The 25-page “US AI Action Plan” strategy released by the Trump administration lists three goals: promoting innovation, building infrastructure, and helping Washington continue to lead the world in AI.
The White House considers this field a key factor for the US to maintain its economic and military superiority. Environmental impacts are not focused on in the strategy.
“The United States is the country that launched the AI race. As President of the United States, I am here today to declare that Washington will win,” US President Donald Trump declared at an AI event held in Washington.
“Winning this race is a test of our capabilities, something we have never seen since the beginning of the space age,” Trump said, before signing several executive orders to provide more legal ground for the strategy.
President Trump’s plan includes 90 government proposals that call for loosening regulatory constraints, pledging to “eliminate red tape and burdensome regulations” that could hinder the development of AI in the private sector.
The Trump administration has also called on federal agencies to seek legal remedies to prevent states from enacting their own AI regulations, and has threatened to cut off federal aid to any administration that does so.
“We need a unified federal standard, not 50 different sets of regulations in each state for this industry of the future,” the US leader stressed.
The American Civil Liberties Union warned that this would hinder “initiatives to protect citizens and communities from bias in AI in areas like employment, education, health care, and law enforcement.”
According to the Trump administration’s strategy, AI systems must be “ideologically free” and designed to pursue objective truth, rather than “socially biased” efforts like diversity and inclusion policies. This criterion will apply to AI companies that want to do business with the US government.
President Trump also proposed broad copyright exemptions for AI systems, which are at the center of many lawsuits, calling it a “reasonable” approach.
“No AI program can succeed if it has to pay for every article, book, and paper it reads or studies,” the White House chief said.
A focus of the strategy is building AI infrastructure, including simplifying permitting procedures for data centers and power facilities, prioritizing construction progress over environmental concerns.
Specifically, the Trump administration proposed creating new exceptions to the environmental review process for data centers, expanding access to federally owned land for AI infrastructure development.
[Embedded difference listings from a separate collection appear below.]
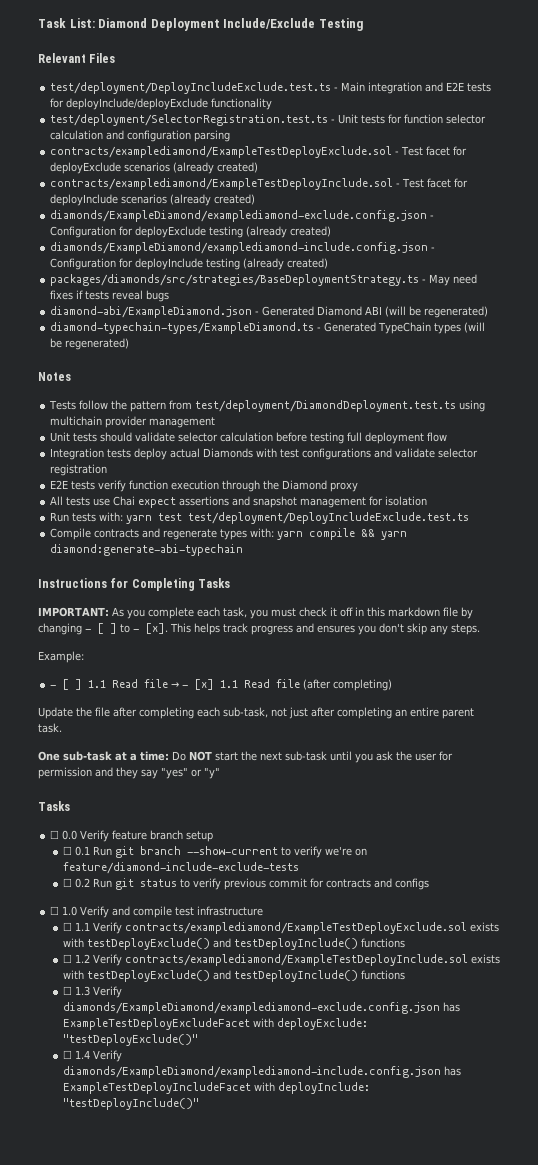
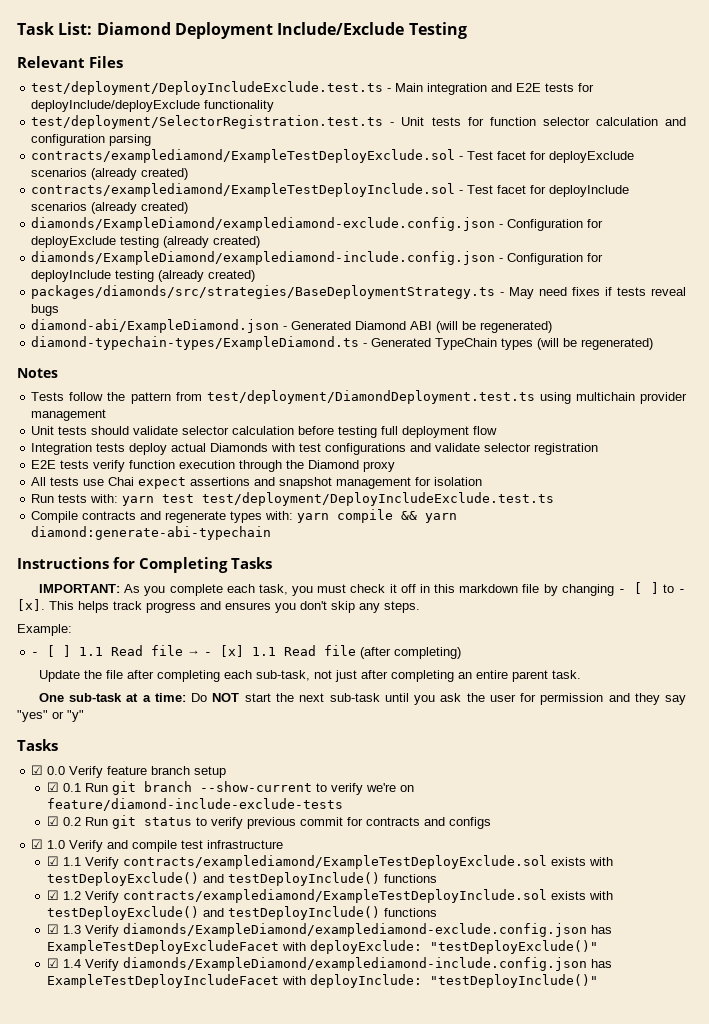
- ☐ 0.0 Verify feature branch setup
+ ☑ 0.0 Verify feature branch setup
- ☐ 0.1 Run git branch --show-current to verify we're on feature/diamond-include-exclude-tests
+ ☑ 0.1 Run git branch --show-current to verify we're on feature/diamond-include-exclude-tests
- ☐ 0.2 Run git status to verify previous commit for contracts and configs
+ ☑ 0.2 Run git status to verify previous commit for contracts and configs
- ☐ 1.0 Verify and compile test infrastructure
+ ☑ 1.0 Verify and compile test infrastructure
- ☐ 1.1 Verify contracts/examplediamond/ExampleTestDeployExclude.sol exists with testDeployExclude() and testDeployInclude() functions
+ ☑ 1.1 Verify contracts/examplediamond/ExampleTestDeployExclude.sol exists with testDeployExclude() and testDeployInclude() functions
- ☐ 1.2 Verify contracts/examplediamond/ExampleTestDeployInclude.sol exists with testDeployExclude() and testDeployInclude() functions
+ ☑ 1.2 Verify contracts/examplediamond/ExampleTestDeployInclude.sol exists with testDeployExclude() and testDeployInclude() functions
- ☐ 1.3 Verify diamonds/ExampleDiamond/examplediamond-exclude.config.json has ExampleTestDeployExcludeFacet with deployExclude: "testDeployExclude()"
+ ☑ 1.3 Verify diamonds/ExampleDiamond/examplediamond-exclude.config.json has ExampleTestDeployExcludeFacet with deployExclude: "testDeployExclude()"
- ☐ 1.4 Verify diamonds/ExampleDiamond/examplediamond-include.config.json has ExampleTestDeployIncludeFacet with deployInclude: "testDeployInclude()"
+ ☑ 1.4 Verify diamonds/ExampleDiamond/examplediamond-include.config.json has ExampleTestDeployIncludeFacet with deployInclude: "testDeployInclude()"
President Trump also called for the rapid construction of nuclear and coal-fired power plants to power data centers.
The new strategy also includes efforts to “counter Chinese influence in international governance bodies,” as well as tightening export controls on advanced AI computing technology. The plan also calls for the U.S. government to help American technology conquer foreign markets, a priority outlined in the executive order.
According to U.S. Secretary of State Marco Rubio, these plans will help the United States establish a “gold standard” in technology globally, ensuring that the world “will continue to run on American technology.”
Meanwhile, critics say the policy is a gift to big U.S. tech companies, which are no longer aggressively pursuing the goal of reducing carbon emissions to zero to meet the growing computing needs of AI.